Dignity in the limelight has been the watchword for this key year in playwright Tony Kushner’s career. A retrospective season at the Signature Theatre Company saw the first major restaging of both parts of his 1990s masterpiece, “Angels in America” — which won both a Tony Award and a Pulitzer Prize in 1993 — as well as his first significant new play in nearly a decade, “The Intelligent Homosexual’s Guide to Capitalism and Socialism With a Key to the Scriptures” which was performed at the Public Theater.
However, Kushner also faced controversy that erupted in May, when the City University of New York Board of Trustees initially turned down a request fromJohn Jay College to grant him an honorary degree. Based solely on the strong opinion of a single member of the board that Kushner was “anti-Israel,” the board declined the college’s request.
In a letter to the trustees, Kushner, 55, expressed disappointment at the way his words had been used out of context and in the way the matter had been handled.
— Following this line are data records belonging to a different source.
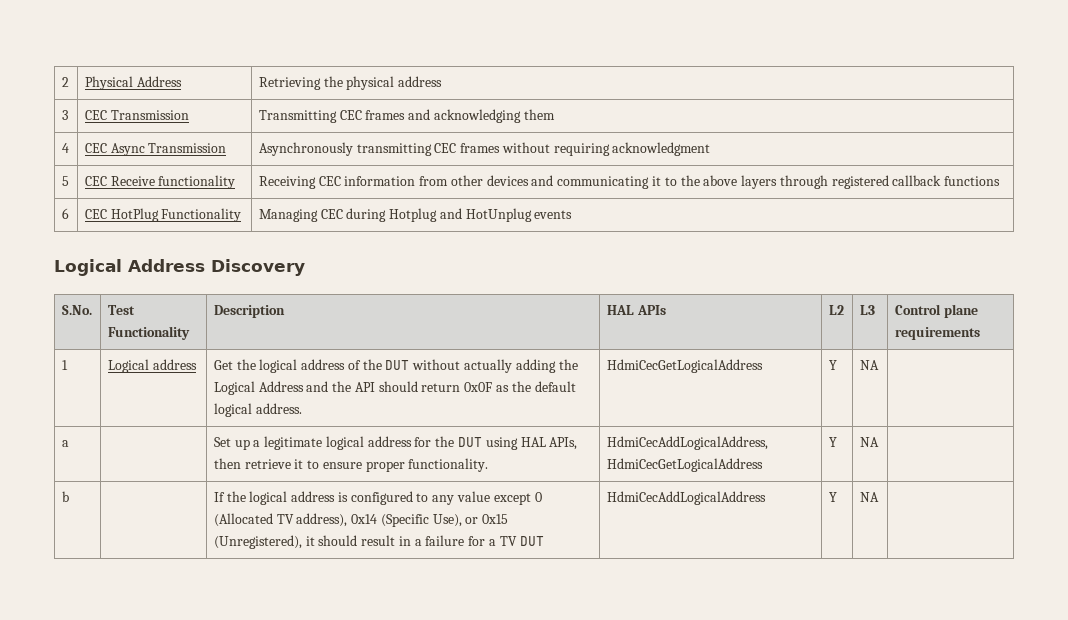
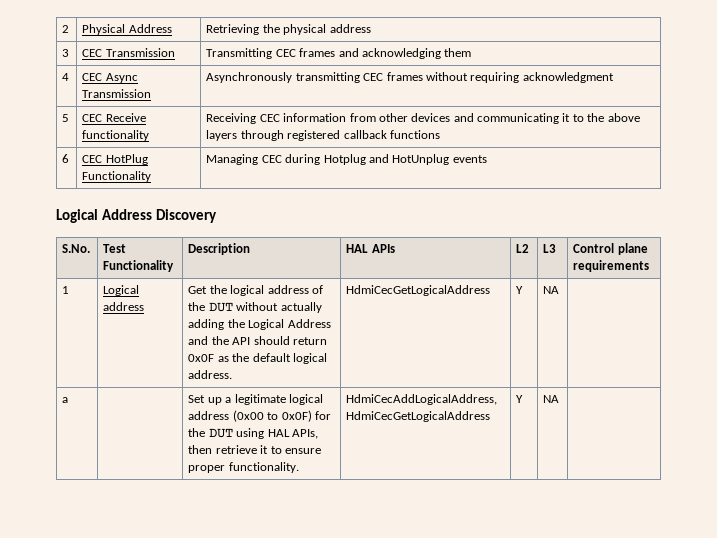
- a | | Set up a legitimate logical address for the DUT using HAL APIs, then retrieve it to ensure proper functionality. | HdmiCecAddLogicalAddress, HdmiCecGetLogicalAddress | Y | NA |
+ a | | Set up a legitimate logical address (0x00 to 0x0F) for the DUT using HAL APIs, then retrieve it to ensure proper functionality. | HdmiCecAddLogicalAddress, HdmiCecGetLogicalAddress | Y | NA |
- b | | If the logical address is configured to any value except 0 (Allocated TV address), 0x14 (Specific Use), or 0x15 (Unregistered), it should result in a failure for a TV DUT | HdmiCecAddLogicalAddress | Y | NA |

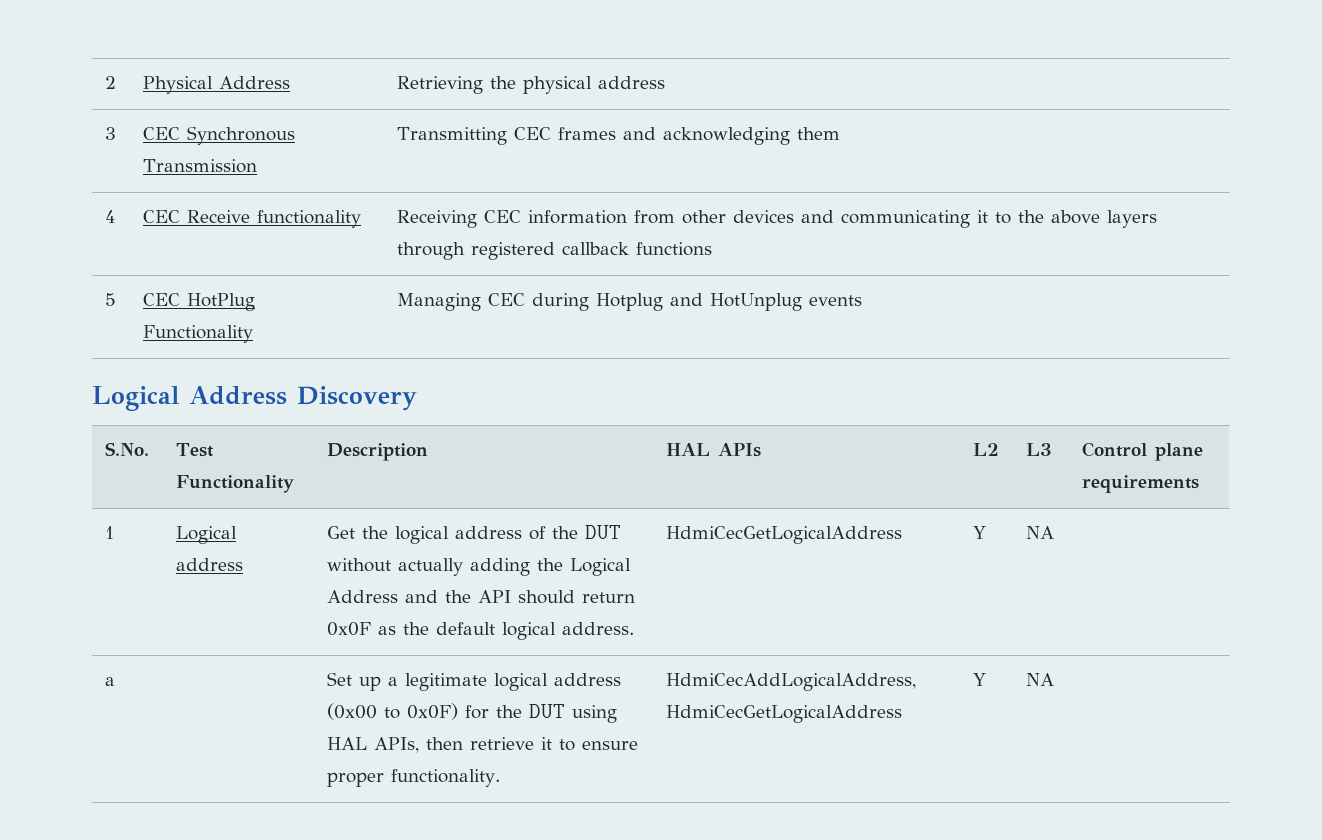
- 3 | CEC Transmission | Transmitting CEC frames and acknowledging them
+ 3 | CEC Synchronous Transmission | Transmitting CEC frames and acknowledging them
- 4 | CEC Async Transmission | Asynchronously transmitting CEC frames without requiring acknowledgment
- 5 | CEC Receive functionality | Receiving CEC information from other devices and communicating it to the above layers through registered callback functions
+ 4 | CEC Receive functionality | Receiving CEC information from other devices and communicating it to the above layers through registered callback functions
- 6 | CEC HotPlug Functionality | Managing CEC during Hotplug and HotUnplug events
+ 5 | CEC HotPlug Functionality | Managing CEC during Hotplug and HotUnplug events

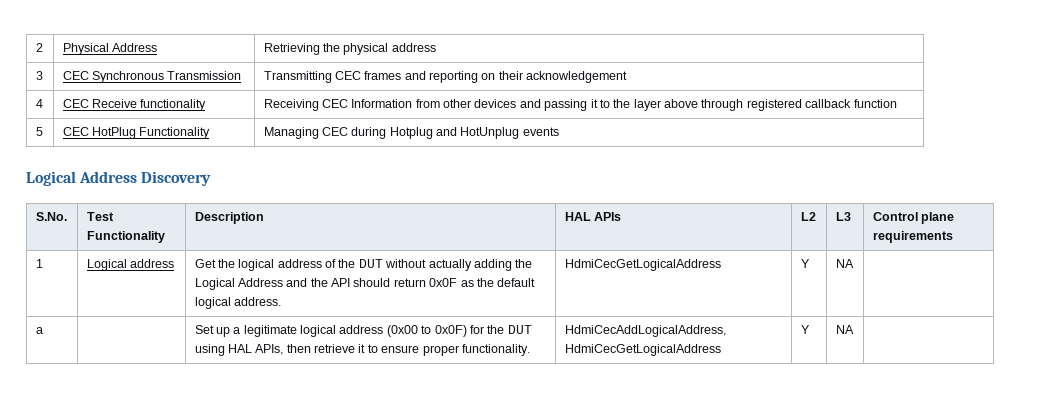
- 3 | CEC Synchronous Transmission | Transmitting CEC frames and acknowledging them
+ 3 | CEC Synchronous Transmission | Transmitting CEC frames and reporting on their acknowledgement
- 4 | CEC Receive functionality | Receiving CEC information from other devices and communicating it to the above layers through registered callback functions
+ 4 | CEC Receive functionality | Receiving CEC Information from other devices and passing it to the layer above through registered callback function

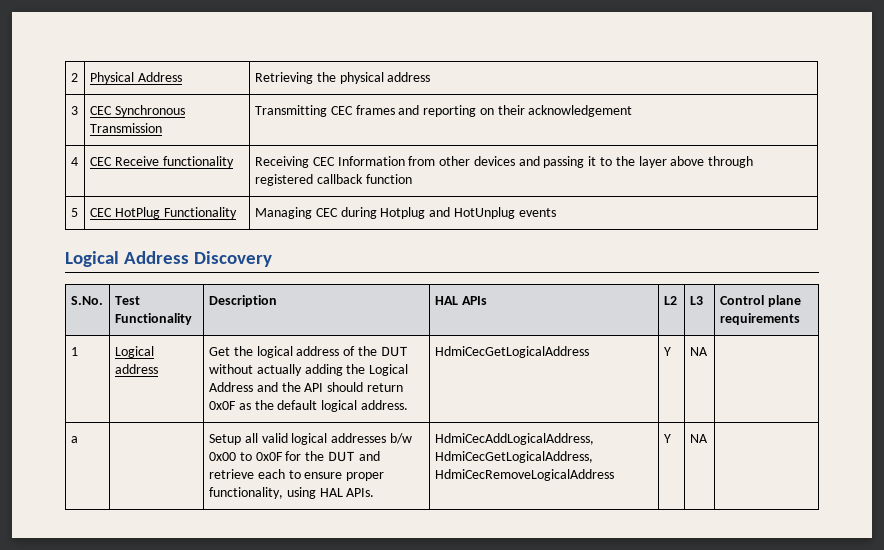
- a | | Set up a legitimate logical address (0x00 to 0x0F) for the DUT using HAL APIs, then retrieve it to ensure proper functionality. | HdmiCecAddLogicalAddress, HdmiCecGetLogicalAddress | Y | NA |
+ a | | Setup all valid logical addresses b/w 0x00 to 0x0F for the DUT and retrieve each to ensure proper functionality, using HAL APIs. | HdmiCecAddLogicalAddress, HdmiCecGetLogicalAddress, HdmiCecRemoveLogicalAddress | Y | NA |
As a supporter of Israel and a critics of some of its actions, he felt he had been misrepresented. Shortly afterward, in the face of mounting criticism, the board reversed its decision and approved the degree.
Born in Manhattan, but brought up in Lake Charles, La., Kushner has spent much of his life in New York City. Five years after the commitment ceremony between him and his partner, Mark Harris, became the first same-sex commitment ceremony to be published in the Vows column of The New York Times, the couple legally married in 2008 in Provincetown, Mass.